Die Erleichterung ist Teil des „Listing Act“, der am Dienstag den Finanzausschuss passiert hat. Die Novelle setzt EU-Recht in nationales Recht um, geändert werden müssen dafür das Börsegesetz, das Kapitalmarktgesetz, das Referenzwerte-Vollzugsgesetz und das Wertpapieraufsichtsgesetz, geht am Dienstag aus der Parlamentskorrespondenz hervor.

Schwellenwert für Wertpapierprospekt steigt

Im Zuge der Neuerungen wird zudem der Schwellenwert für ein Wertpapierprospekt auf ein Emissionsvolumen von 12 Millionen Euro angehoben, bisher musste bereits ab fünf Millionen Euro ein Prospekt veröffentlicht werden. Weiters gibt es die Option für ein vereinfachtes Prospekt für Emissionsvolumen zwischen zwei und zwölf Millionen Euro. Der Mindeststreubesitz – also die Quote, wie viele Aktien bei einem Börsengang frei verkauft und gekauft werden können – sinkt von 25 auf 10 Prozent. Bei Eigengeschäften von Führungskräften wird die Schwelle für die Meldepflicht von 5000 Euro auf 20.000 Euro pro Kalenderjahr angehoben.

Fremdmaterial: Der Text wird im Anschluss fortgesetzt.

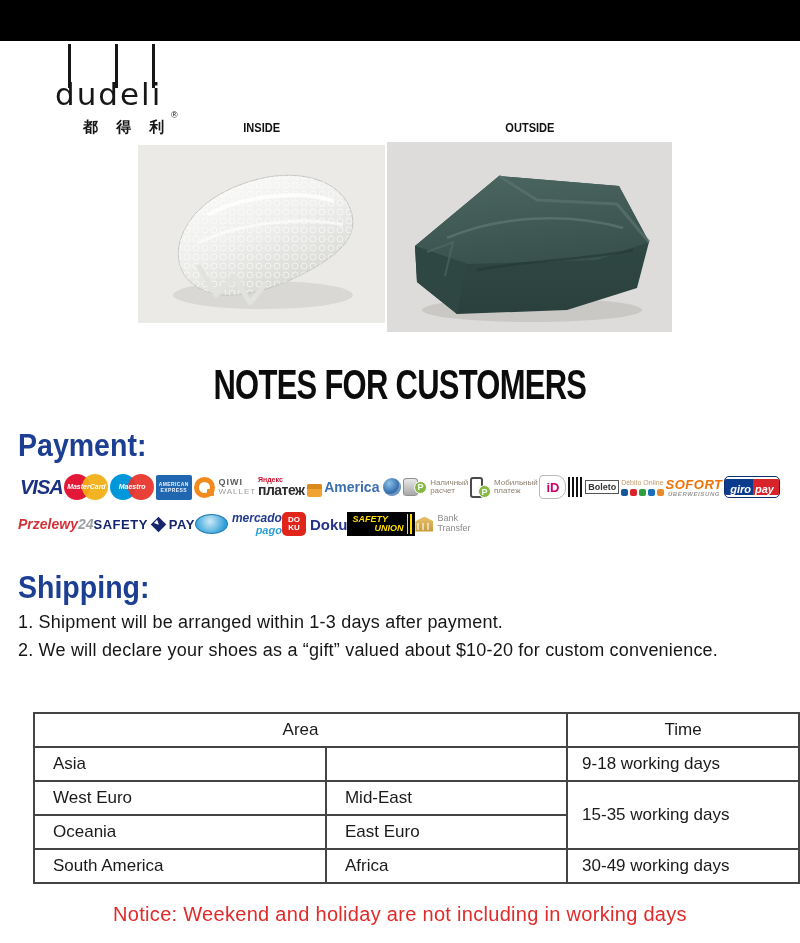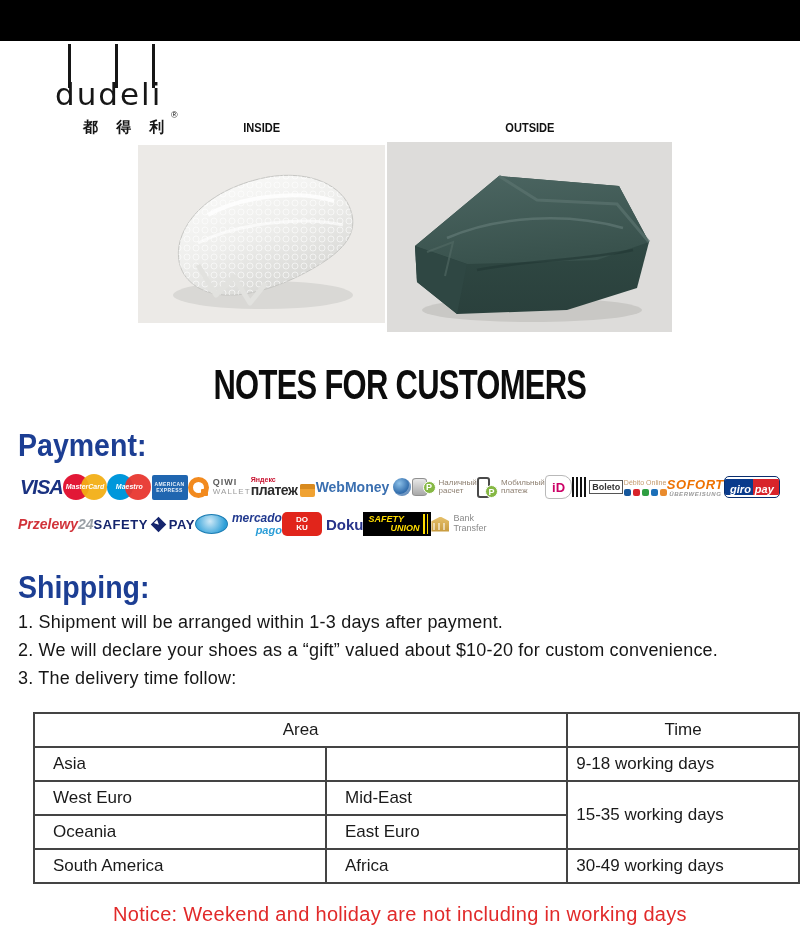--- a/index.html
+++ b/index.html
@@ -111,21 +111,21 @@
   .safetypay { font-weight:900; font-size:13px; color:#15256d; letter-spacing:.5px; }
   .diamond { width:11px; height:11px; background:#15256d; transform:rotate(45deg); margin:0 5px; position:relative; }
   .diamond::after { content:""; position:absolute; inset:3px; background:#fff; transform:translateX(-2px); clip-path:polygon(0 0,100% 50%,0 100%); }
 
   .mercado { gap:4px; }
   .mp-oval { width:33px; height:20px; border-radius:50%; background:radial-gradient(circle at 45% 35%, #cfe9f7, #2d9fd8 75%); border:1px solid #1d7db3; }
   .mercado .t1 { font-style:italic; font-weight:900; font-size:12px; color:#223a8f; }
   .mercado .t2 { font-style:italic; font-weight:900; font-size:11px; color:#2d9fd8; align-self:flex-end; }
 
   .doku { gap:4px; }
-  .doku-box { width:40px; height:24px; background:#e1251b; border-radius:5px; color:#fff; display:flex; flex-direction:column; align-items:center; justify-content:center; font-weight:900; font-size:8px; line-height:1; }
+  .doku-box { width:24px; height:24px; background:#e1251b; border-radius:5px; color:#fff; display:flex; flex-direction:column; align-items:center; justify-content:center; font-weight:900; font-size:8px; line-height:1; }
   .doku .lbl { font-weight:700; font-size:15px; color:#28348a; }
 
   .wu { position:relative; width:68px; height:24px; background:#000; display:flex; flex-direction:column; align-items:flex-start; justify-content:center; padding-left:5px; }
   .wu span { font-style:italic; font-weight:900; font-size:9px; color:#ffdd00; line-height:1.05; }
   .wu .wu2 { align-self:flex-end; margin-right:12px; }
   .wu-bars { position:absolute; right:2px; top:2px; bottom:2px; width:6px; background:repeating-linear-gradient(90deg,#ffdd00 0 1.5px,#000 1.5px 3.5px); }
 
   .bank { gap:4px; }
   .bank-icon { width:18px; height:15px; background:linear-gradient(#e6c06a,#c79a3d); clip-path:polygon(50% 0,100% 32%,100% 100%,0 100%,0 32%); position:relative; }
   .bank-icon::after { content:""; position:absolute; left:2px; right:2px; top:6px; bottom:2px; background:repeating-linear-gradient(90deg, rgba(255,255,255,.55) 0 2px, transparent 2px 5px); }
@@ -133,21 +133,21 @@
 
   
   .ship-list { position:absolute; left:18px; top:612px; width:770px; color:#161616; }
   .ship-list div { font-size:18px; letter-spacing:.2px; margin-bottom:7px; font-weight:500; }
 
   
   .dtable { position:absolute; left:33px; top:712px; border-collapse:collapse; table-layout:fixed; }
   .dtable td { border:2px solid #444; font-size:17px; color:#1a1a1a; height:34px; padding-left:18px; font-weight:500; }
   .dtable td.hdr { text-align:center; padding-left:0; }
   .dtable .w1 { width:300px; } .dtable .w2 { width:248px; } .dtable .w3 { width:238px; }
-  .dtable td.timecell { padding-left:8px; }
+  .dtable td.timecell { padding-left:14px; }
 
   .notice { position:absolute; left:0; top:903px; width:800px; text-align:center; font-size:20px; font-weight:500; color:#e12a2a; letter-spacing:.3px; }
 </style>
 </head>
 <body>
 
 <div id="stage">
 
   <div class="topbar"></div>
 
@@ -235,21 +235,21 @@
       </span>
     </span>
     <span class="pi yandex">
       <span class="twoline">
         <span class="t1">Яндекс</span>
         <span class="t2">платеж</span>
       </span>
       <i class="wallet"></i>
     </span>
     <span class="pi webmoney">
-      <span class="t">WebMoney</span>
+      <span class="t">America</span>
       <i class="globe"></i>
     </span>
     <span class="pi cash">
       <i class="coins"></i>
       <span class="pcoin">P</span>
       <span class="twoline ru-label">
         <span class="t1">Наличный</span>
         <span class="t2">расчет</span>
       </span>
     </span>
@@ -324,21 +324,20 @@
         <span class="t2">Transfer</span>
       </span>
     </span>
   </div>
 
   <div class="blue-head ship-head"><span>Shipping:</span></div>
 
   <div class="ship-list">
     <div>1. Shipment will be arranged within 1-3 days after payment.</div>
     <div>2. We will declare your shoes as a “gift” valued about $10-20 for custom convenience.</div>
-    <div>3. The delivery time follow:</div>
   </div>
 
   <table class="dtable">
     <tbody>
         <tr>
       <td colspan="2" class="hdr">Area</td>
       <td class="hdr w3">Time</td>
     </tr>
     <tr>
       <td class="w1">Asia</td>

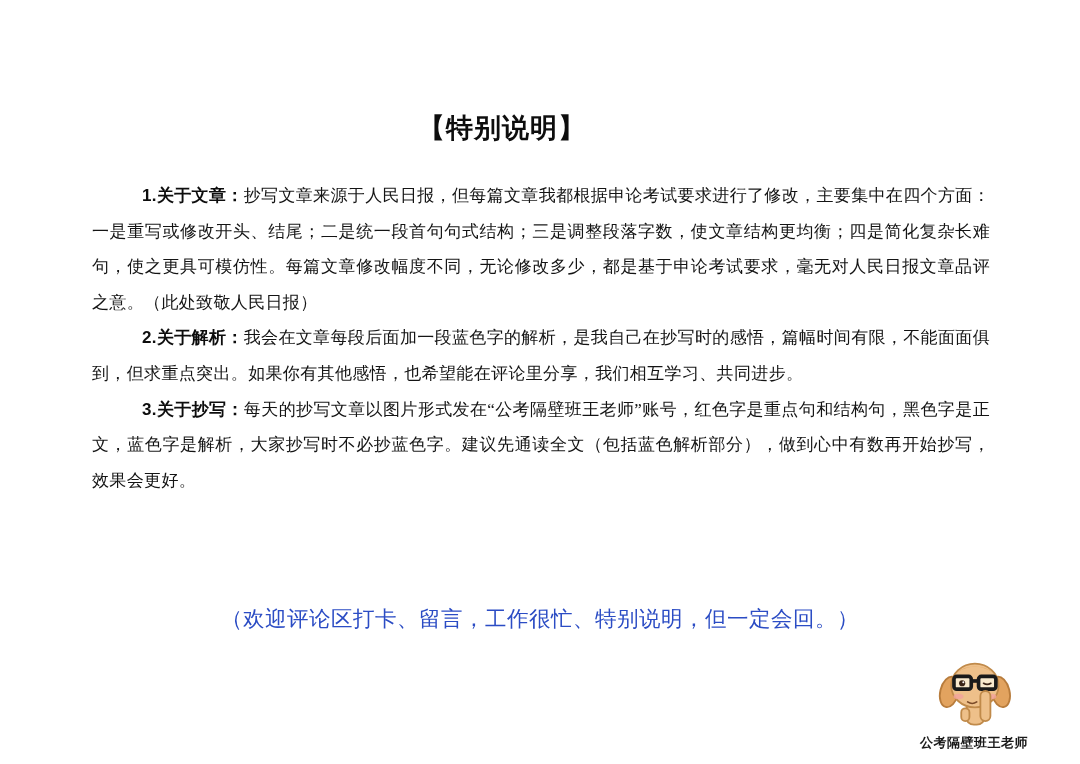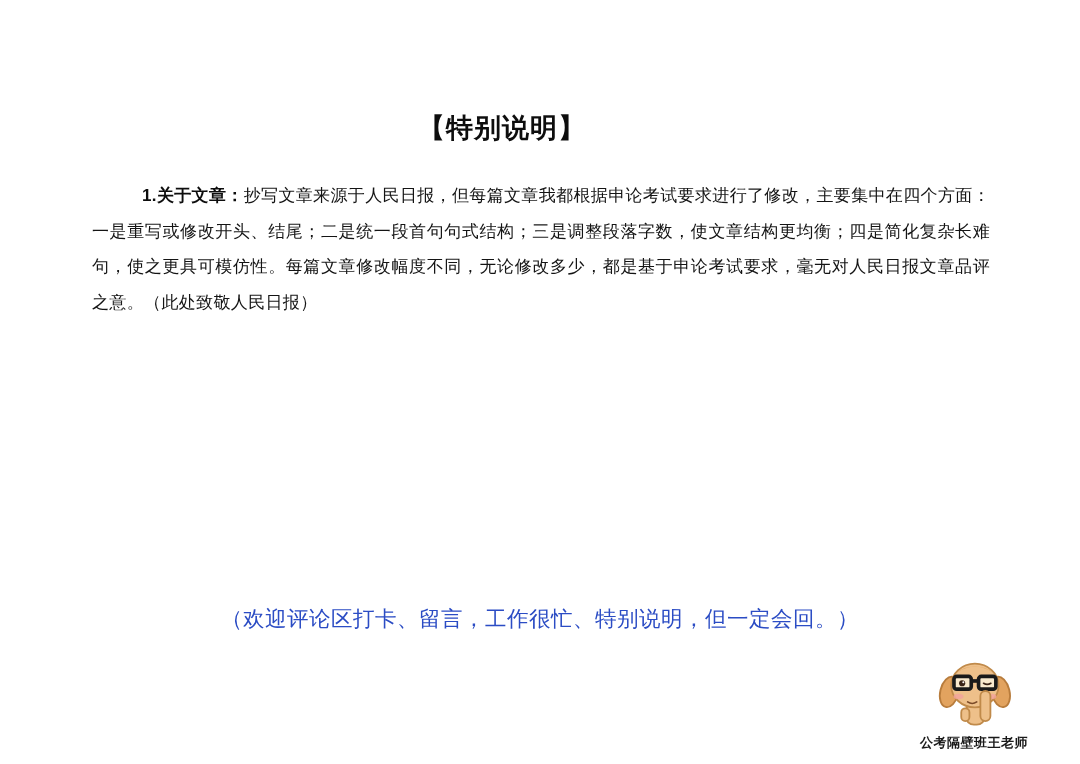--- a/index.html
+++ b/index.html
@@ -69,20 +69,22 @@
     text-align: center;
   }
 </style>
 </head>
 <body>
 
 <h1 class="doc-title">【特别说明】</h1>
 
 <div class="doc-body">
   <p><span class="para-label">1.关于文章：</span><span>抄写文章来源于人民日报，但每篇文章我都根据申论考试要求进行了修改，主要集中在四个方面：一是重写或修改开头、结尾；二是统一段首句句式结构；三是调整段落字数，使文章结构更均衡；四是简化复杂长难句，使之更具可模仿性。每篇文章修改幅度不同，无论修改多少，都是基于申论考试要求，毫无对人民日报文章品评之意。（此处致敬人民日报）</span></p>
+  <p><span class="para-label">2.关于解析：</span><span>我会在文章每段后面加一段蓝色字的解析，是我自己在抄写时的感悟，篇幅时间有限，不能面面俱到，但求重点突出。如果你有其他感悟，也希望能在评论里分享，我们相互学习、共同进步。</span></p>
+  <p><span class="para-label">3.关于抄写：</span><span>每天的抄写文章以图片形式发在“公考隔壁班王老师”账号，红色字是重点句和结构句，黑色字是正文，蓝色字是解析，大家抄写时不必抄蓝色字。建议先通读全文（包括蓝色解析部分），做到心中有数再开始抄写，效果会更好。</span></p>
 </div>
 
 <div class="footer-note">（欢迎评论区打卡、留言，工作很忙、特别说明，但一定会回。）</div>
 
 <div class="mascot-box">
   <svg class="mascot-art" width="92" height="82" viewBox="0 0 100 90" aria-hidden="true">
 
     <ellipse cx="23" cy="46" rx="10" ry="17" fill="#e2a35f" stroke="#b87c3c" stroke-width="2" transform="rotate(14 23 46)"></ellipse>
     <ellipse cx="79" cy="46" rx="10" ry="17" fill="#e2a35f" stroke="#b87c3c" stroke-width="2" transform="rotate(-14 79 46)"></ellipse>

Gleichzeitig werden im Rahmen der Umsetzung des „BMR-Review“ – also der Evaluierung der Benchmark-Regulation der EU – der Finanzmarktaufsicht (FMA) mehr Befugnisse eingeräumt. Ab 2027 kommt eine Billigungspflicht für Veranlagungsprospekte. Damit soll der Anlegerschutz gestärkt werden. Die Neuerungen rund um den Listing Act sollen mit 6. Juni in Kraft treten, jene rund um den BMR-Review sollen erst ab 1. Jänner 2027 in Kraft treten.